Presque tout le monde à l'époque était d'accord pour considérer que la guerre du Golfe était un énorme événement, peut-être[même] un tournant crucial de l'époque. Bush en parla comme le début d'un «nouvel ordre mondial" dans lequel se formeraient des coalitions pour empêcher une utilisation de la force de style irakien. Les experts s'attendaient à ce que la guerre assure à Bush quatre ans de plus de présidence, de la même manière que cela signifiait que Hussein s'en irait bientôt , peut-être suivi par l'éclatement de l'Irak. Les analystes prédisaient qu'une nouvelle ère à orientation américaine avait commencé au Moyen-Orient, avec plus de démocratie, plus de droits de l'homme et plus de compétitivité économique. Beaucoup étaient d'accord avec Henry Kissinger sur le fait que la victoire sur l'Irak offrait une «occasion historique» pour régler le conflit israélo-arabe.

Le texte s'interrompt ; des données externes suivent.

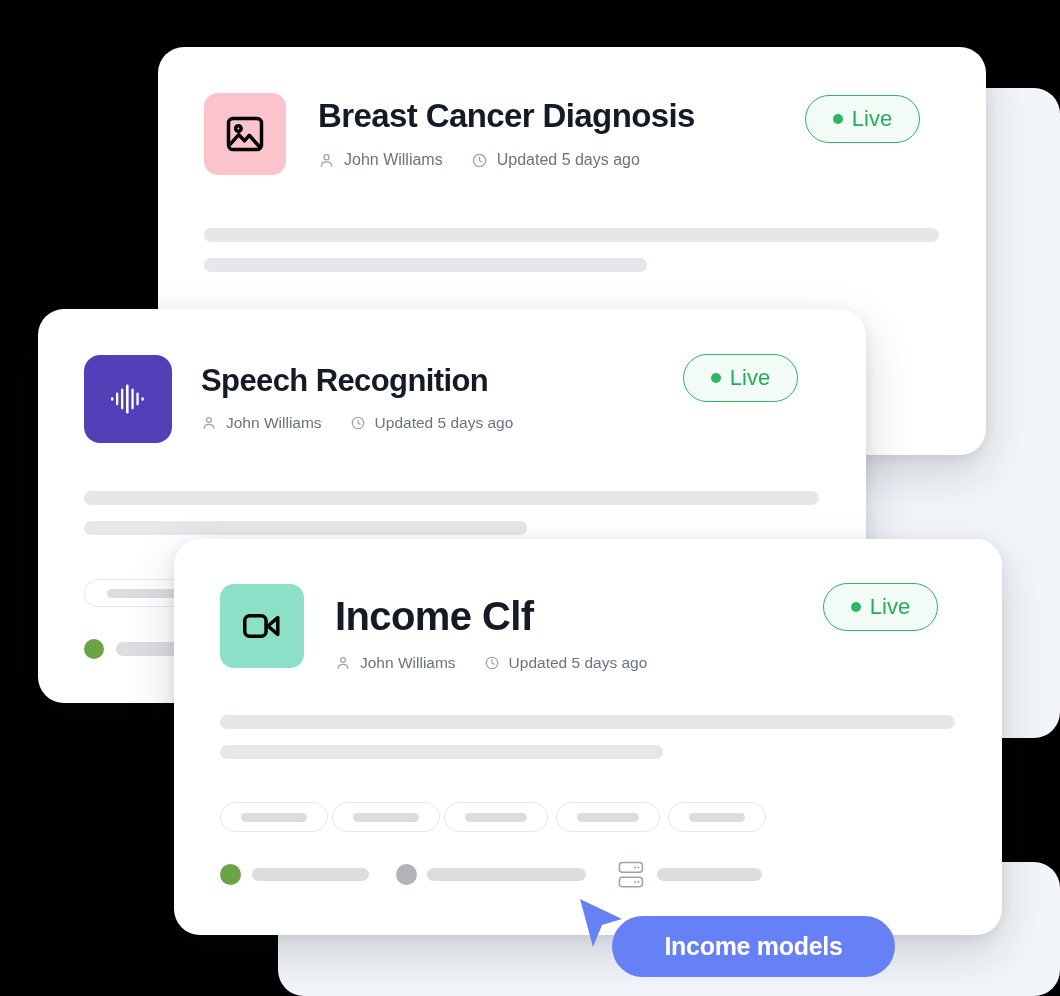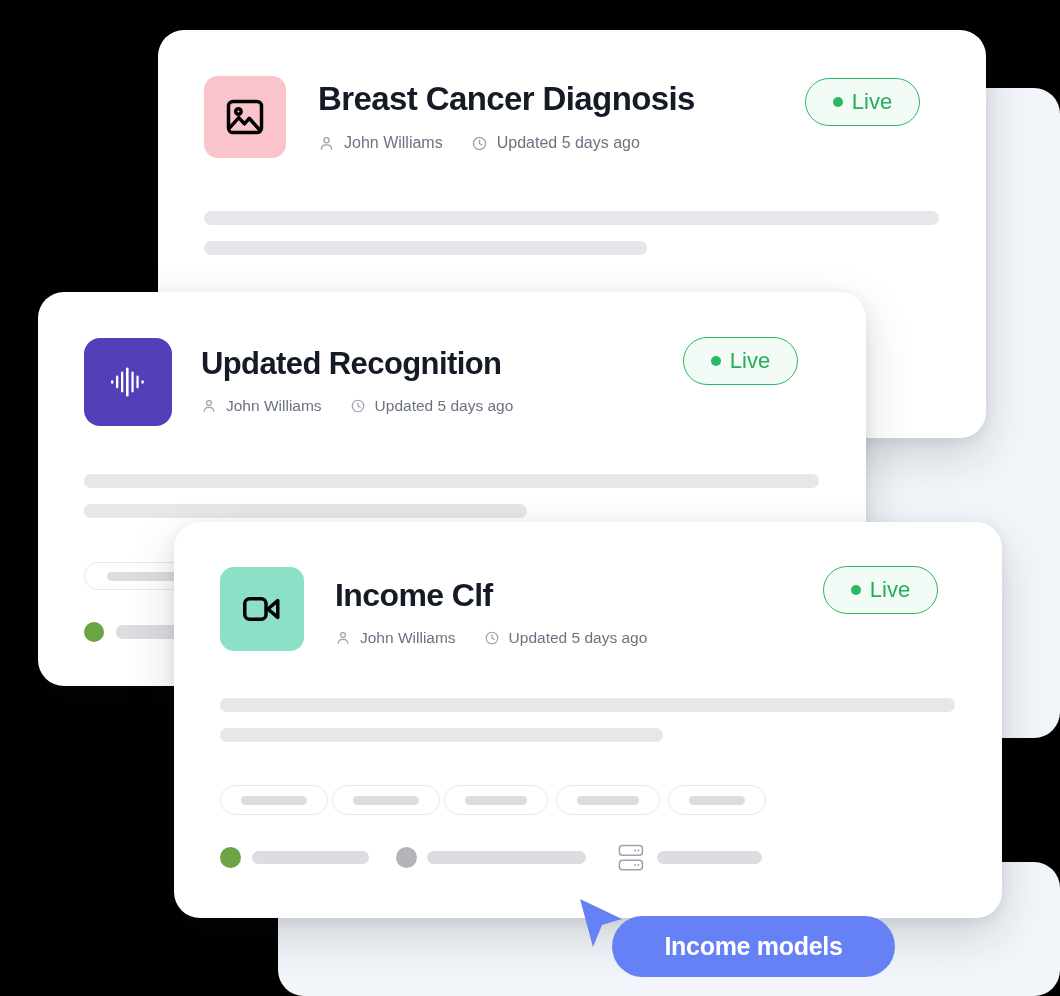"Breast Cancer Diagnosis" .card { margin-top: none -> 17px }
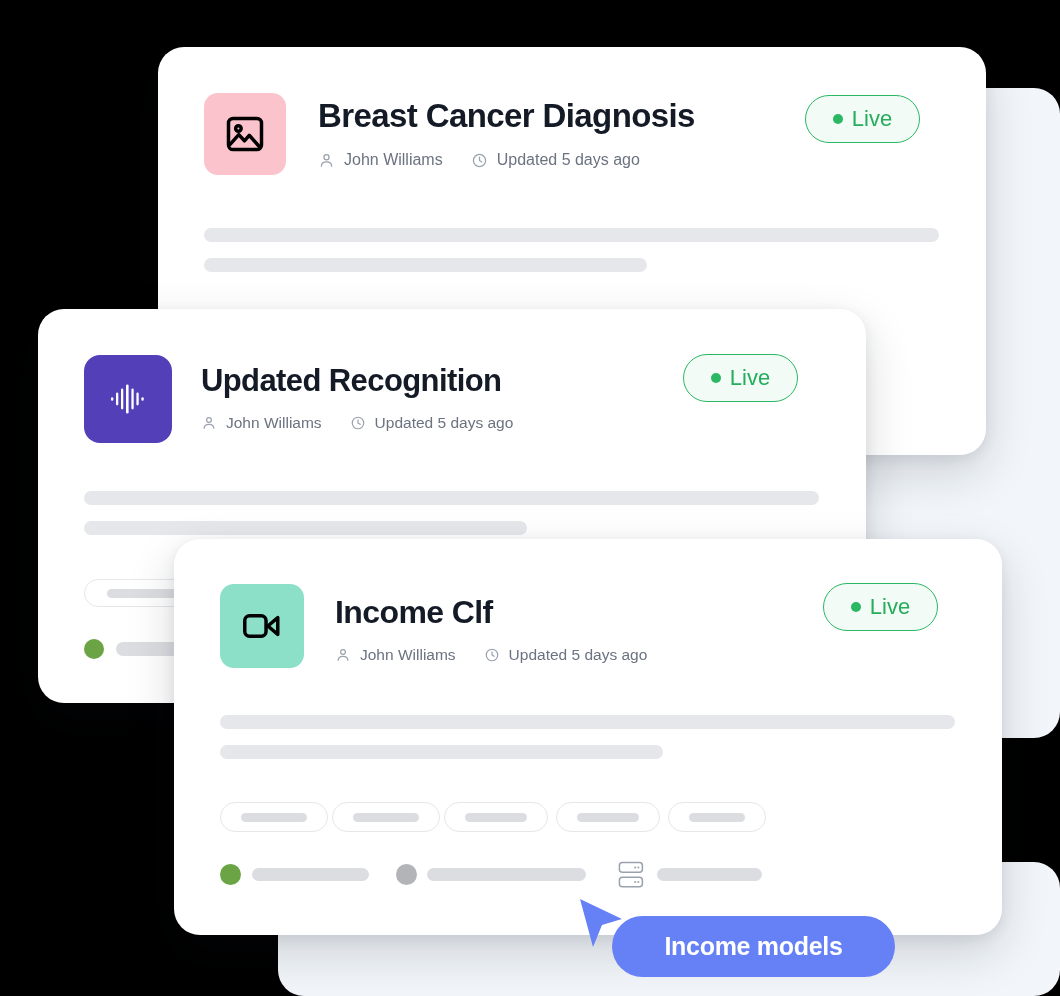"Updated Recognition" div.card-title { text: Updated -> Speech }
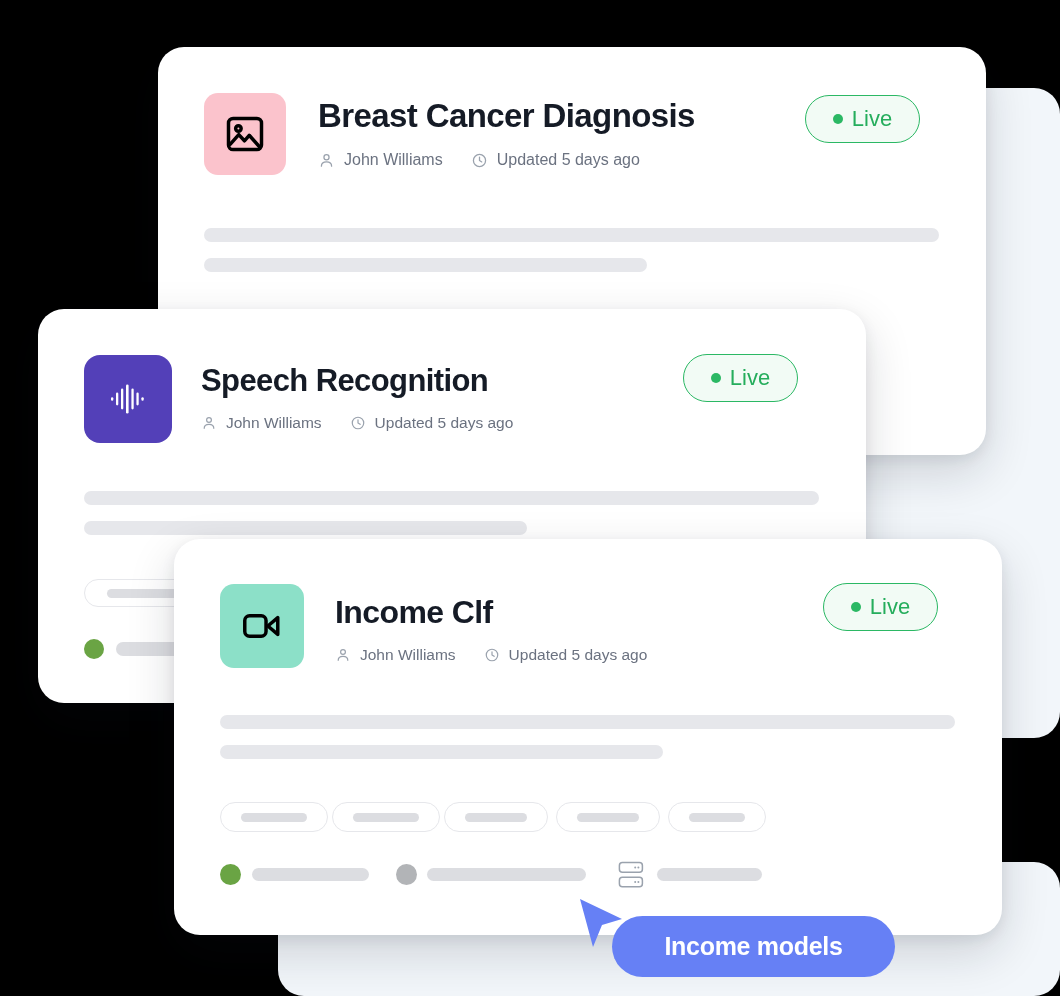"Income Clf" div.card-title { font-size: 32px -> 40px }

Rétrospectivement, on ne peut que s'étonner du peu qui est advenu de tout cela. Les efforts ultérieurs pour imposer une solution style nouvel ordre mondial sur les crises ont échoué dans des endroits comme la Somalie et la Bosnie.
Hussein a fait une série unique d'erreurs, et sa futile guerre classique semble avoir mis fin à une époque,mais sans en commencer une autre. A part la Turquie et Israël, le Moyen-Orient continue à se vanter de peu de vraies élections, de moins de droits de l'homme et de moins d'exportations industrielles que quasiment toute autre région.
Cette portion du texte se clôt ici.